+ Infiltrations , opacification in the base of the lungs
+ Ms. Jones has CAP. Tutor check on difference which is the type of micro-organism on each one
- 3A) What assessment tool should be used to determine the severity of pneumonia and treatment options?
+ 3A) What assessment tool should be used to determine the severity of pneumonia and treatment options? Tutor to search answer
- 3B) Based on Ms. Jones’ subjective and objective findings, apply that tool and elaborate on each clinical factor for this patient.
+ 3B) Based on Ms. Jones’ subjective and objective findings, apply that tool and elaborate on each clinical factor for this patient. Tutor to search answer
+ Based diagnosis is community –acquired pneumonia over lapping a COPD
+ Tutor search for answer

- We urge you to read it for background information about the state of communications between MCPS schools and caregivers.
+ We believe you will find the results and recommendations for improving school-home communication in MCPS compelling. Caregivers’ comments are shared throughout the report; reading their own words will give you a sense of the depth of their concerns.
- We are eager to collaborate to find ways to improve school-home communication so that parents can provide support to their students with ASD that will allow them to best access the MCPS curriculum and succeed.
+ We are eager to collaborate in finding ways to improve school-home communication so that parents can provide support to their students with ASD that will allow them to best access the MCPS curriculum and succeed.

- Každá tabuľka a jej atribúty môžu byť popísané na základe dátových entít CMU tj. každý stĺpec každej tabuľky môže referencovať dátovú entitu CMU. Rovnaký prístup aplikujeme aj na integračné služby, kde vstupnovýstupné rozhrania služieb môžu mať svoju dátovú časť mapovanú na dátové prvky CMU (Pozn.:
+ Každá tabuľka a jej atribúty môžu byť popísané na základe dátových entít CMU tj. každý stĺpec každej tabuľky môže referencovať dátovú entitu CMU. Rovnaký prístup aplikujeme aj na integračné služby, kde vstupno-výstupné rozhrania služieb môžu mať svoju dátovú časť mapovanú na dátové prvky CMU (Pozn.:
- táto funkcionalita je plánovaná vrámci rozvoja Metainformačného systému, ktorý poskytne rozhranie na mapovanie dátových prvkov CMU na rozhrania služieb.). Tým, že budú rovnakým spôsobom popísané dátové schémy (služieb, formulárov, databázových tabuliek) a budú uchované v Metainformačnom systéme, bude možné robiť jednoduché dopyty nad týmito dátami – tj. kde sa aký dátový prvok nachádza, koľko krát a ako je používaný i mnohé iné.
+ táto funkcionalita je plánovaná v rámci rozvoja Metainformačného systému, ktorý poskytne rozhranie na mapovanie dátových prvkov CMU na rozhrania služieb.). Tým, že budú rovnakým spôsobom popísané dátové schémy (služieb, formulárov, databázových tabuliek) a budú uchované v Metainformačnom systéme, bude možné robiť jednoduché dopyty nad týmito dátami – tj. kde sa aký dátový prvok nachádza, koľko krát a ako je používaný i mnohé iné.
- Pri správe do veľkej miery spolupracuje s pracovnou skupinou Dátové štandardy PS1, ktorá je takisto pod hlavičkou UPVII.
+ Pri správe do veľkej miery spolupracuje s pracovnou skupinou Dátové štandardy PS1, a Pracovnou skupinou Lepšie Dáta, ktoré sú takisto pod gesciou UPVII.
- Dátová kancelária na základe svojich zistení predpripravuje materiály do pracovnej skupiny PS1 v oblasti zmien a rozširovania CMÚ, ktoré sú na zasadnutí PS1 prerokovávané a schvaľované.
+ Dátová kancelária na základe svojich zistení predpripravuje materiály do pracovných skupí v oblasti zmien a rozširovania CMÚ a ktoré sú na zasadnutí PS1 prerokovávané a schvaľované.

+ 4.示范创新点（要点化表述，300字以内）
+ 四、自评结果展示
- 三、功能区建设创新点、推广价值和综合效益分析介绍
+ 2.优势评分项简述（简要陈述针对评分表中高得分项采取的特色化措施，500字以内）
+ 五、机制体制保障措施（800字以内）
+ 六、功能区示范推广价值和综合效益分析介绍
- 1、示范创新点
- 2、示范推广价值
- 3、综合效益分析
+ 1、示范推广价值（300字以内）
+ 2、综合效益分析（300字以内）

Exercise: Copy out all of the listing, exactly as it reads.

Response area:
+ Infiltrations , opacification in the base of the lungs
+ Ms. Jones has CAP. Tutor check on difference which is the type of micro-organism on each one
- 3A) What assessment tool should be used to determine the severity of pneumonia and treatment options?
+ 3A) What assessment tool should be used to determine the severity of pneumonia and treatment options? Tutor to search answer
- 3B) Based on Ms. Jones’ subjective and objective findings, apply that tool and elaborate on each clinical factor for this patient.
+ 3B) Based on Ms. Jones’ subjective and objective findings, apply that tool and elaborate on each clinical factor for this patient. Tutor to search answer
+ Based diagnosis is community –acquired pneumonia over lapping a COPD
+ Tutor search for answer

- We urge you to read it for background information about the state of communications between MCPS schools and caregivers.
+ We believe you will find the results and recommendations for improving school-home communication in MCPS compelling. Caregivers’ comments are shared throughout the report; reading their own words will give you a sense of the depth of their concerns.
- We are eager to collaborate to find ways to improve school-home communication so that parents can provide support to their students with ASD that will allow them to best access the MCPS curriculum and succeed.
+ We are eager to collaborate in finding ways to improve school-home communication so that parents can provide support to their students with ASD that will allow them to best access the MCPS curriculum and succeed.

- Každá tabuľka a jej atribúty môžu byť popísané na základe dátových entít CMU tj. každý stĺpec každej tabuľky môže referencovať dátovú entitu CMU. Rovnaký prístup aplikujeme aj na integračné služby, kde vstupnovýstupné rozhrania služieb môžu mať svoju dátovú časť mapovanú na dátové prvky CMU (Pozn.:
+ Každá tabuľka a jej atribúty môžu byť popísané na základe dátových entít CMU tj. každý stĺpec každej tabuľky môže referencovať dátovú entitu CMU. Rovnaký prístup aplikujeme aj na integračné služby, kde vstupno-výstupné rozhrania služieb môžu mať svoju dátovú časť mapovanú na dátové prvky CMU (Pozn.:
- táto funkcionalita je plánovaná vrámci rozvoja Metainformačného systému, ktorý poskytne rozhranie na mapovanie dátových prvkov CMU na rozhrania služieb.). Tým, že budú rovnakým spôsobom popísané dátové schémy (služieb, formulárov, databázových tabuliek) a budú uchované v Metainformačnom systéme, bude možné robiť jednoduché dopyty nad týmito dátami – tj. kde sa aký dátový prvok nachádza, koľko krát a ako je používaný i mnohé iné.
+ táto funkcionalita je plánovaná v rámci rozvoja Metainformačného systému, ktorý poskytne rozhranie na mapovanie dátových prvkov CMU na rozhrania služieb.). Tým, že budú rovnakým spôsobom popísané dátové schémy (služieb, formulárov, databázových tabuliek) a budú uchované v Metainformačnom systéme, bude možné robiť jednoduché dopyty nad týmito dátami – tj. kde sa aký dátový prvok nachádza, koľko krát a ako je používaný i mnohé iné.
- Pri správe do veľkej miery spolupracuje s pracovnou skupinou Dátové štandardy PS1, ktorá je takisto pod hlavičkou UPVII.
+ Pri správe do veľkej miery spolupracuje s pracovnou skupinou Dátové štandardy PS1, a Pracovnou skupinou Lepšie Dáta, ktoré sú takisto pod gesciou UPVII.
- Dátová kancelária na základe svojich zistení predpripravuje materiály do pracovnej skupiny PS1 v oblasti zmien a rozširovania CMÚ, ktoré sú na zasadnutí PS1 prerokovávané a schvaľované.
+ Dátová kancelária na základe svojich zistení predpripravuje materiály do pracovných skupí v oblasti zmien a rozširovania CMÚ a ktoré sú na zasadnutí PS1 prerokovávané a schvaľované.

+ 4.示范创新点（要点化表述，300字以内）
+ 四、自评结果展示
- 三、功能区建设创新点、推广价值和综合效益分析介绍
+ 2.优势评分项简述（简要陈述针对评分表中高得分项采取的特色化措施，500字以内）
+ 五、机制体制保障措施（800字以内）
+ 六、功能区示范推广价值和综合效益分析介绍
- 1、示范创新点
- 2、示范推广价值
- 3、综合效益分析
+ 1、示范推广价值（300字以内）
+ 2、综合效益分析（300字以内）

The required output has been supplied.